Pevara baissa les yeux sur la femme suffocante, sans la moindre trace de compassion.
— Quand elle passera en jugement pour rébellion, je veux faire partie des juges.
— Si elle est jugée, Pevara, dit pensivement Seaine. Il serait dommage de nous priver de l’aide d’une sœur dont nous savons qu’elle n’est pas une Amie du Ténébreux. Et comme c’est une rebelle, nous n’aurons pas trop de scrupules à nous servir d’elle.
Elles avaient beaucoup discuté, sans arriver à une conclusion, de la deuxième raison de laisser le nouveau Serment en place. Une sœur qui avait juré pouvait être contrainte (Seaine remua sur son banc, mal à l’aise ; cela semblait trop proche de la vilenie interdite de la Compulsion) et incitée à participer aux recherches, si on la poussait à accepter le danger.
— Je ne pense pas qu’elles n’en ont envoyé qu’une seule, dit Pevara. Zerah, combien d’entre vous sont-elles venues pour répandre cette rumeur ?
— Dix, marmonna Zerah toujours contre la table, puis elle se redressa d’un sursaut, les yeux flamboyant de défi.
— Je ne trahirai pas mes sœurs ! Je ne les… !
Elle s’interrompit brusquement, réalisant que c’était déjà fait.
— Des noms ! aboya Pevara.

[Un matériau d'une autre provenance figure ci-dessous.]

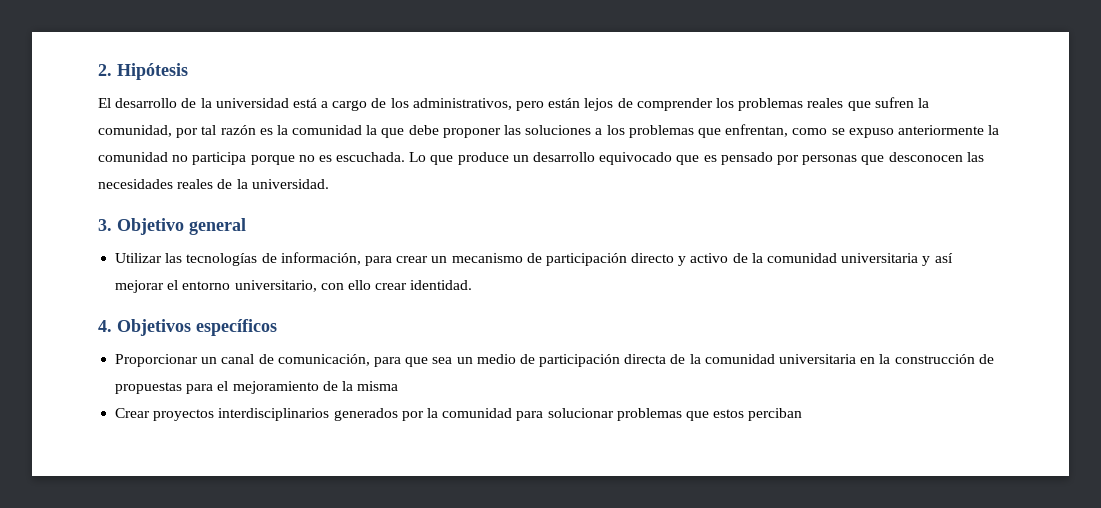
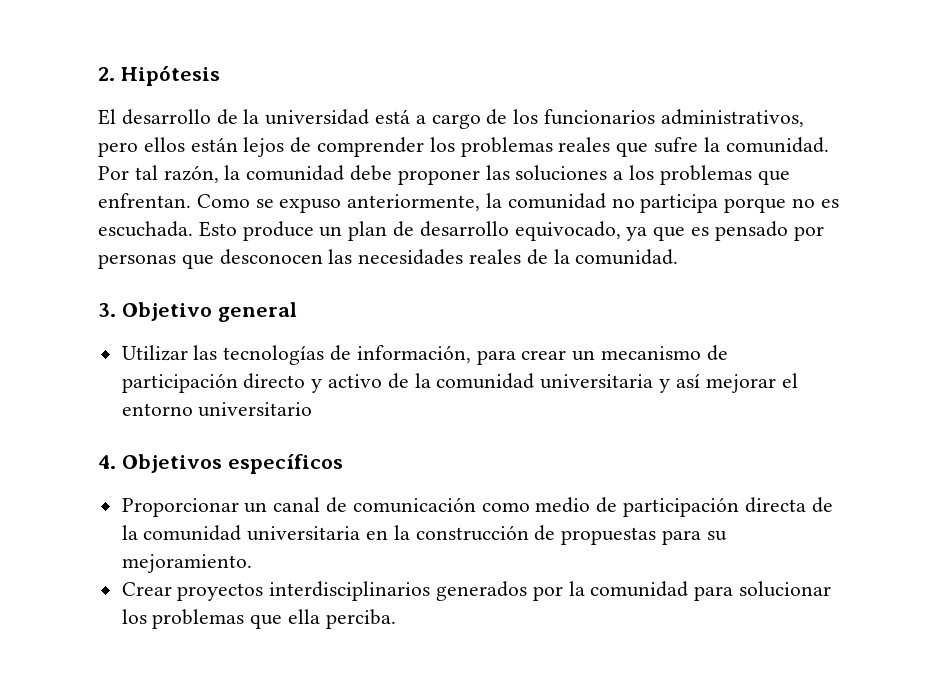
(409, 103) none -> [544,109,656,125] funcionarios
(545, 106) none -> [143,137,185,152] ellos
[874,97,929,108] [98,125,405,138] sufren la comunidad, por tal razón es la comunidad la que -> [654,137,829,153] [98,165,345,183] sufre la comunidad. Por tal razón, la comunidad
[725,124,828,137] enfrentan, como -> [98,193,250,208] enfrentan. Como
[897,125,984,135] anteriormente -> [347,194,481,211] anteriormente,
[409,152,673,165] Lo que produce un desarrollo equivocado -> [198,221,648,241] Esto produce un plan de desarrollo equivocado, ya
[251,179,329,189] universidad. -> [575,249,679,265] comunidad.
[234,280,473,292] universitario, con ello crear identidad. -> [198,402,313,417] universitario
[277,354,473,367] comunicación, para que sea un -> [352,497,530,513] comunicación como
[217,381,399,394] el mejoramiento de la misma -> [706,531,727,541] [121,554,252,573] su mejoramiento.
[616,408,803,421] problemas que estos perciban -> [121,609,396,629] los problemas que ella perciba.

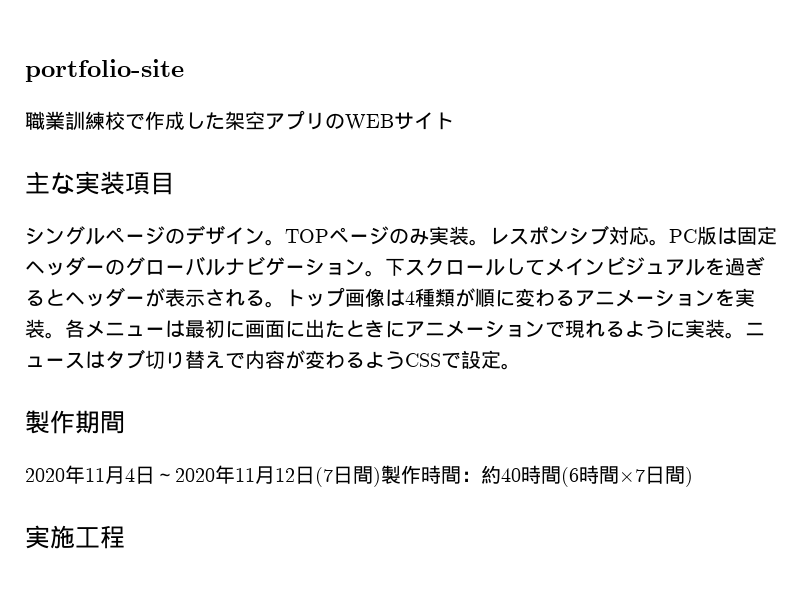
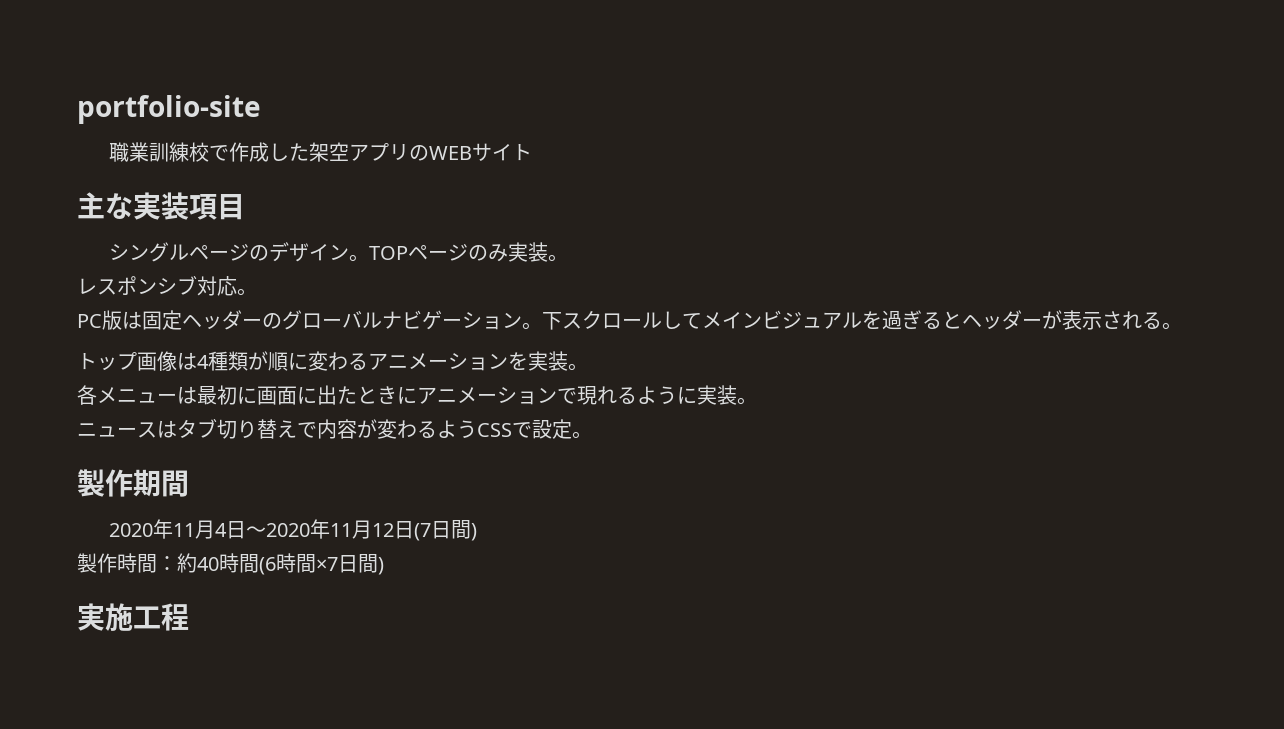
(489, 242) none -> (568, 258) //
(669, 242) none -> (257, 292) //
(285, 304) none -> (1182, 326) //
(65, 335) none -> (588, 367) //
(745, 335) none -> (757, 401) //
(381, 477) none -> (477, 532) //

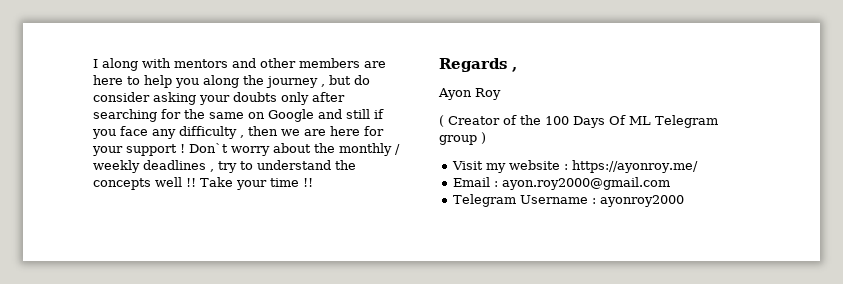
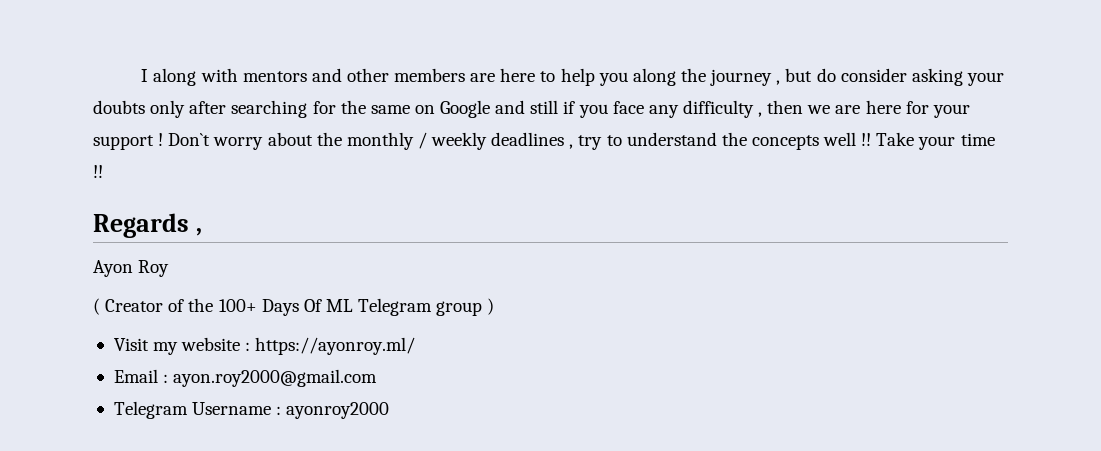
[545,116,569,125] 100 -> [218,299,257,312] 100+
[572,160,699,173] https://ayonroy.me/ -> [255,337,416,355] https://ayonroy.ml/

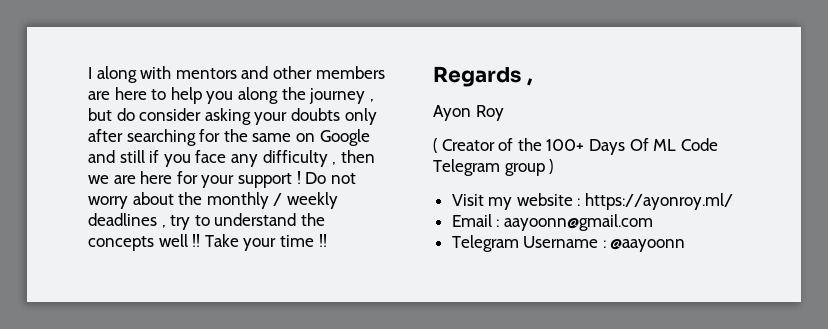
[168,133,211,146] Don`t -> [305,172,356,184] Do not
(353, 305) none -> [680,138,718,151] Code
[173,369,378,387] ayon.roy2000@gmail.com -> [503,214,653,231] aayoonn@gmail.com
[286,402,390,419] ayonroy2000 -> [610,238,686,252] @aayoonn

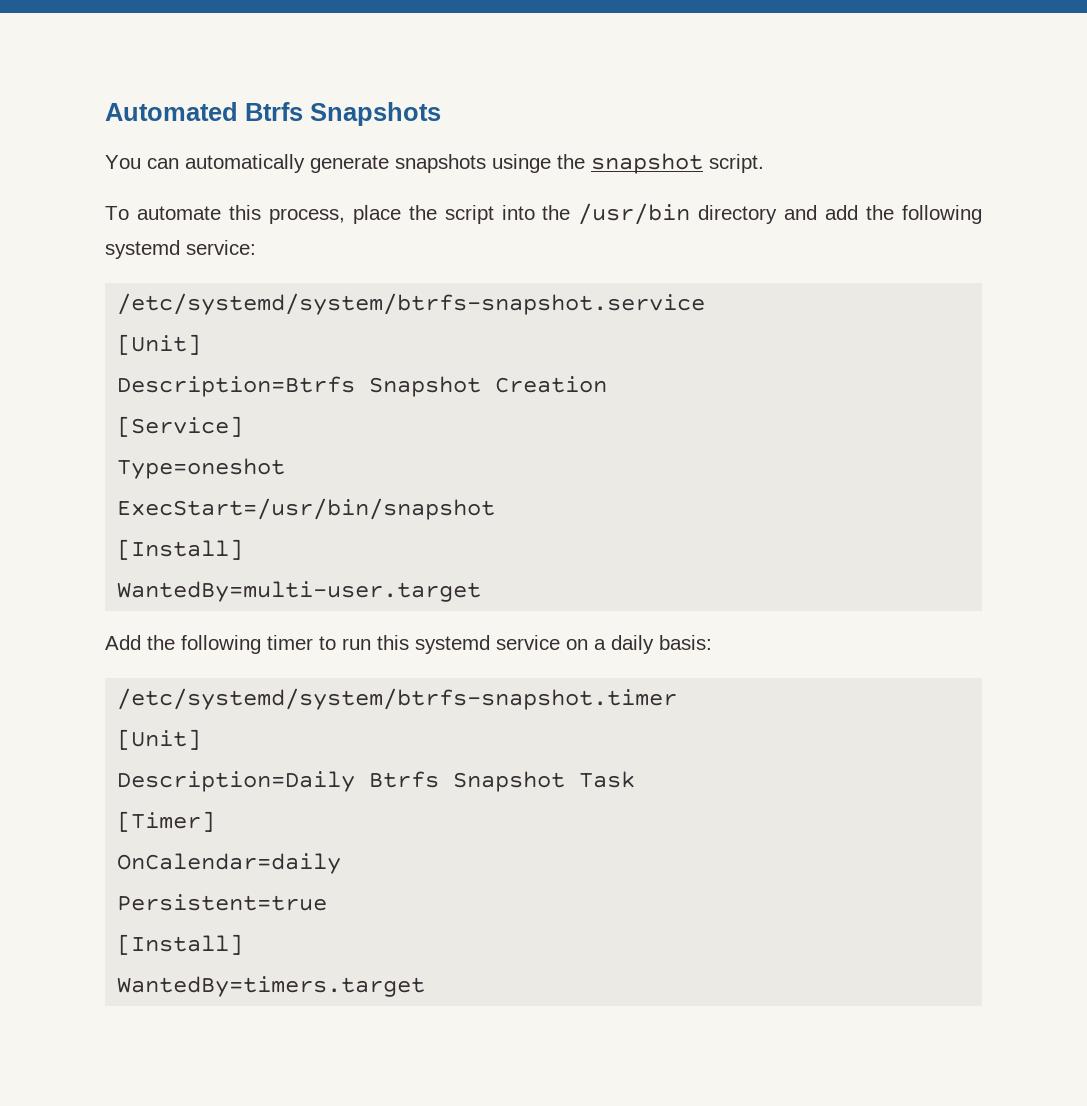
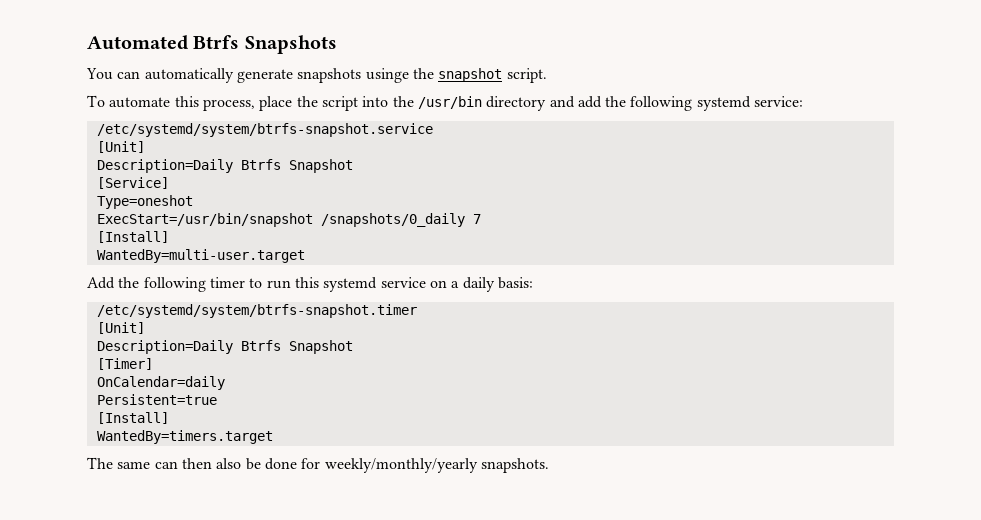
[117,376,608,397] Description=Btrfs Snapshot Creation -> [96,159,353,173] Description=Daily Btrfs Snapshot
(496, 509) none -> [320,213,481,227] /snapshots/0_daily 7
[579,771,636,788] Task -> (353, 347) none
(426, 986) none -> [87,457,549,473] // The same can then also be done for weekly/monthly/yearly snapshots.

Donnez-moi des noms ou je vous fais la peau sur-le-champ !
Des noms lui échappèrent malgré elle. À cause du commandement, sans doute, plus qu’à cause de la menace. Face à la mine sinistre de Pevara, Seaine pensa qu’il n’aurait pas fallu la pousser beaucoup pour qu’elle l’humilie, comme une novice surprise à voler. Curieusement, elle ne ressentait pas la même animosité. De la révulsion, oui, mais pas aussi forte. Cette femme était une rebelle, qui avait participé à la scission de la Tour Blanche, alors qu’une sœur devait tout accepter pour préserver son unité, et pourtant… Très étrange.